Assigned task: Of the entries below, return exactly those lines that fall between the one containing "- Here is the backend side." and the one containing "the backend repo.", the two end lines included.

Provided entries:

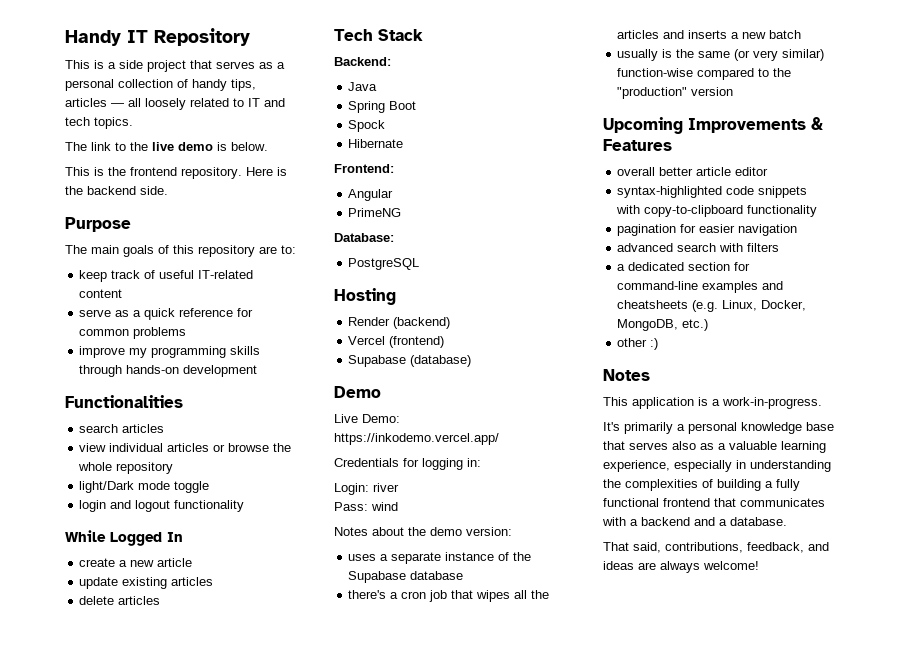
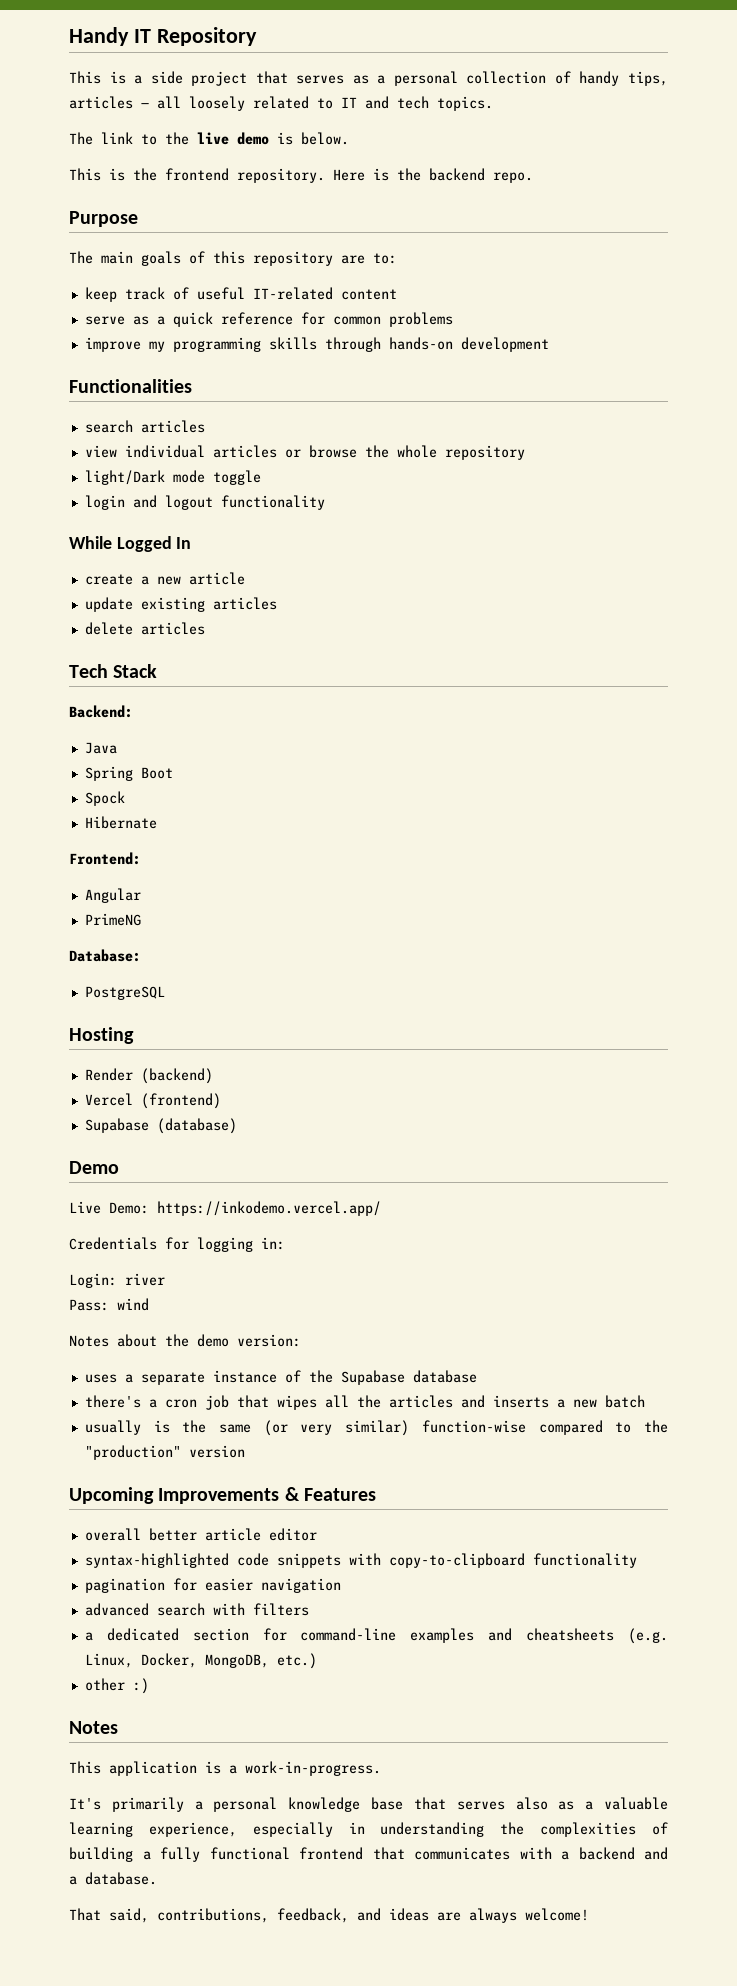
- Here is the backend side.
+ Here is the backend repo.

==

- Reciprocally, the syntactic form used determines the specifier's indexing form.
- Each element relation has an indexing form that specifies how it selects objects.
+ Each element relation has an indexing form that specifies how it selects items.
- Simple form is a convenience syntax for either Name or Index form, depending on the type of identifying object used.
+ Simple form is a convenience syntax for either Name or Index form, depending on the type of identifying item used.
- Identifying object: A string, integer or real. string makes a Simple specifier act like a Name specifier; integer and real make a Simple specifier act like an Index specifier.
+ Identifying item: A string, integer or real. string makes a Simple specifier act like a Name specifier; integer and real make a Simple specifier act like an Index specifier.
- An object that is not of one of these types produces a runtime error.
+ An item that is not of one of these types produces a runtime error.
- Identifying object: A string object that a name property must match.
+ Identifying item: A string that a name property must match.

--

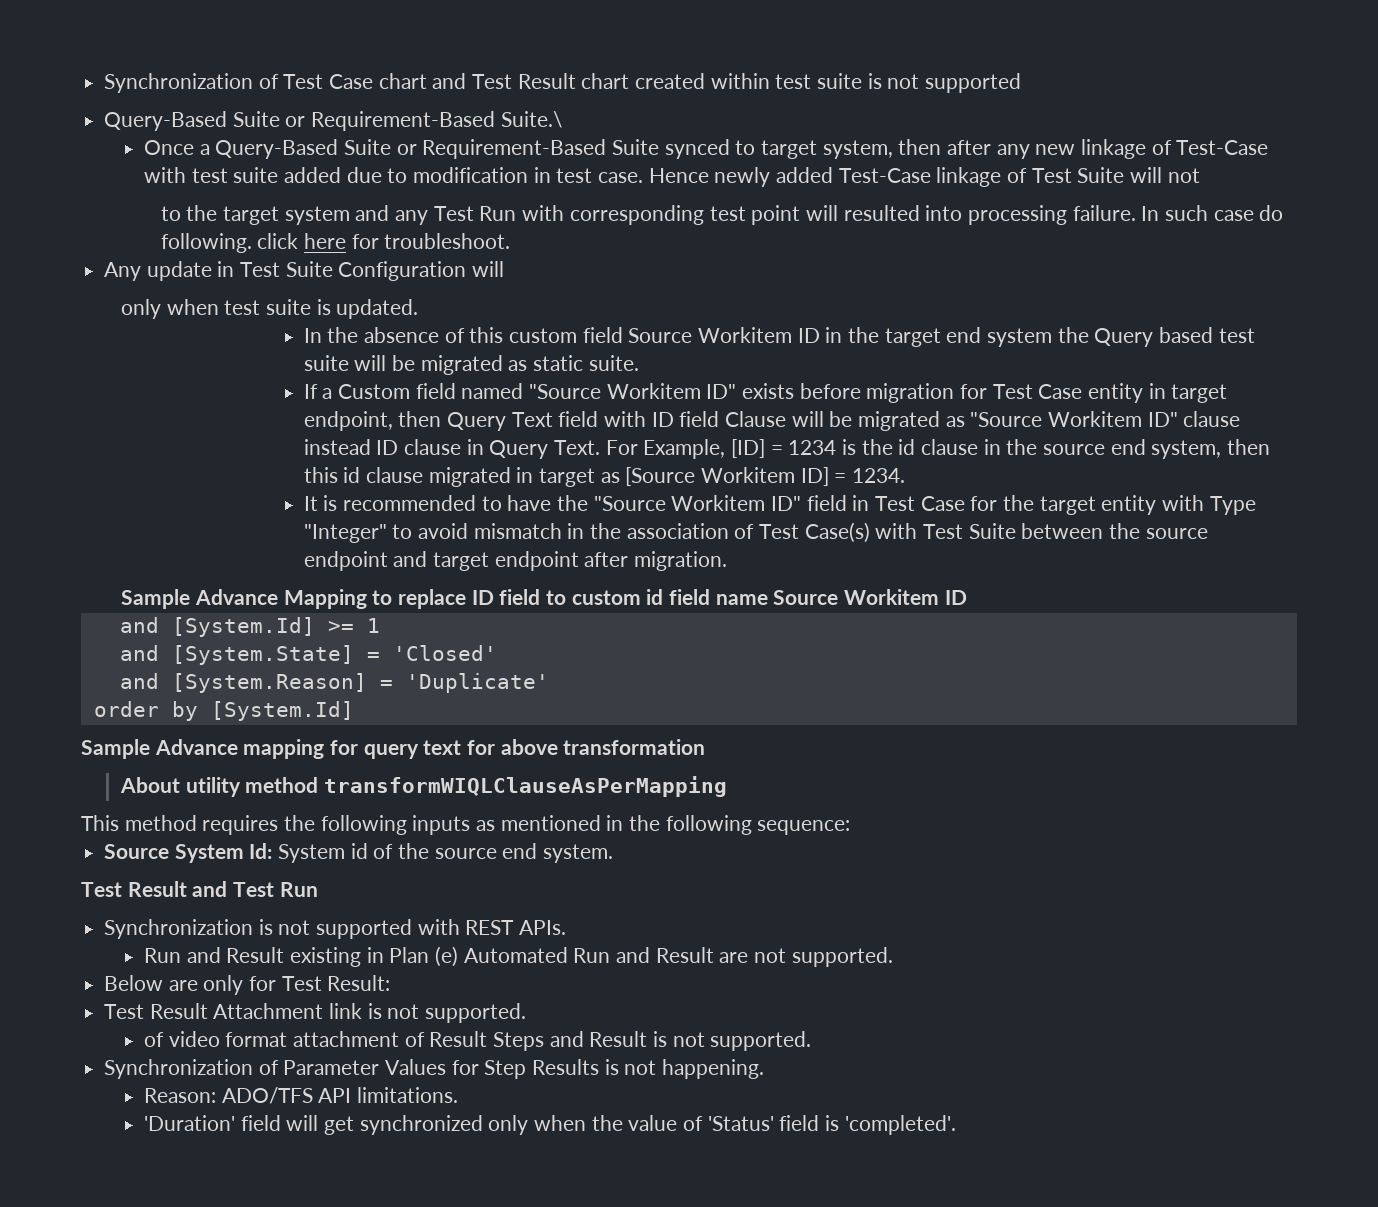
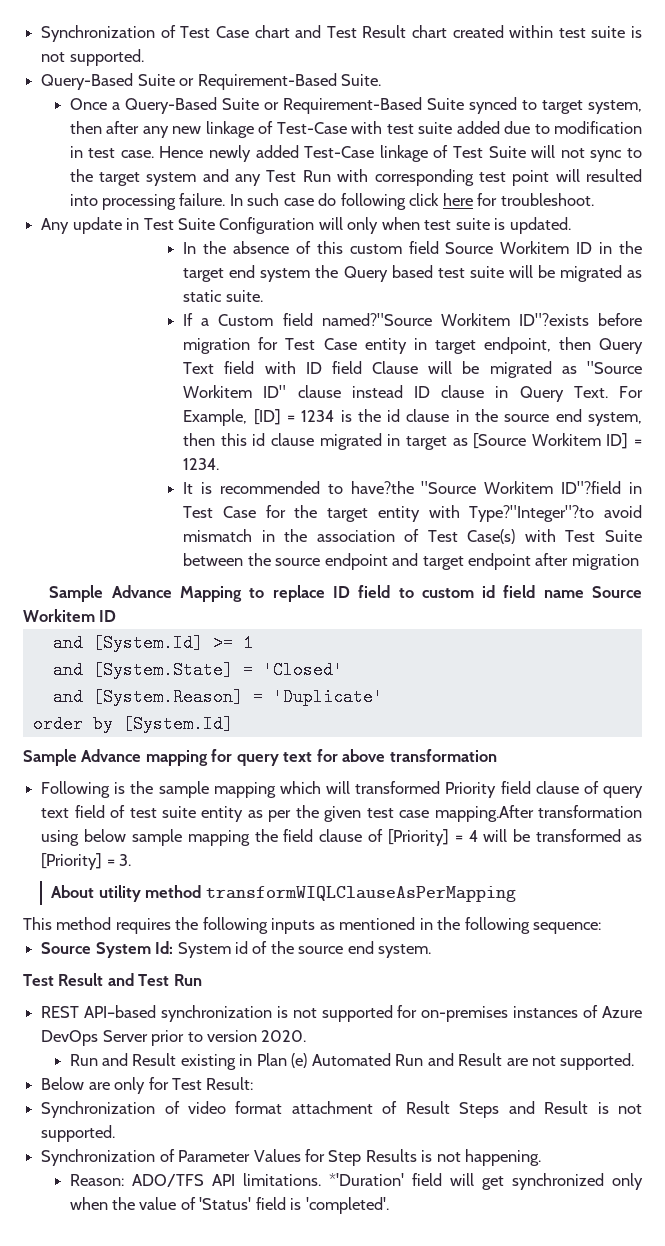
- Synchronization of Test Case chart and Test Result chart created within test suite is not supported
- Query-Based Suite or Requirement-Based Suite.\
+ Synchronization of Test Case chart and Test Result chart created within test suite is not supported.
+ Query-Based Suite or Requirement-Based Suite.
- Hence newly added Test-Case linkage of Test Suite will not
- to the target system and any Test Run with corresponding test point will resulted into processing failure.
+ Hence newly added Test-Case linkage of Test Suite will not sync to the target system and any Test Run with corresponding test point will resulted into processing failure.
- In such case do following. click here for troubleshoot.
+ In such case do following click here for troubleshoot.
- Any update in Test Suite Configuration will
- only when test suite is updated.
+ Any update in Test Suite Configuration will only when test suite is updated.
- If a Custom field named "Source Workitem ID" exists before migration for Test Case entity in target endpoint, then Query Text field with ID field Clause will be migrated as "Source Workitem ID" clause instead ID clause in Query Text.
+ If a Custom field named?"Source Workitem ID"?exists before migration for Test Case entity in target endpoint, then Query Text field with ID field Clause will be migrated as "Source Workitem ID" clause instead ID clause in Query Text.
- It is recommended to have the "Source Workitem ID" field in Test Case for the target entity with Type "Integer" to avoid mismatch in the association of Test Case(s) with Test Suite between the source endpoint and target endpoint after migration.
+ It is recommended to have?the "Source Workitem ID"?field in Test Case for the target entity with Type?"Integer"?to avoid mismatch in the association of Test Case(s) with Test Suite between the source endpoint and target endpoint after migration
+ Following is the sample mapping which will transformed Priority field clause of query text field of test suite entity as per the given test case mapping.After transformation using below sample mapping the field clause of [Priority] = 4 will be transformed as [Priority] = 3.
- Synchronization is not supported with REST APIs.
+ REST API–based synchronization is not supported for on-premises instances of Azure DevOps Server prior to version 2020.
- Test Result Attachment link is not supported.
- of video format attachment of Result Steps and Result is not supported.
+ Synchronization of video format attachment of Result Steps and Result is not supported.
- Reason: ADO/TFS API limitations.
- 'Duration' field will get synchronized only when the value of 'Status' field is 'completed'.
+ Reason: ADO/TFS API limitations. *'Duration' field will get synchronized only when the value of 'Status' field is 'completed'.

Solution to this exercise:
- Here is the backend side.
+ Here is the backend repo.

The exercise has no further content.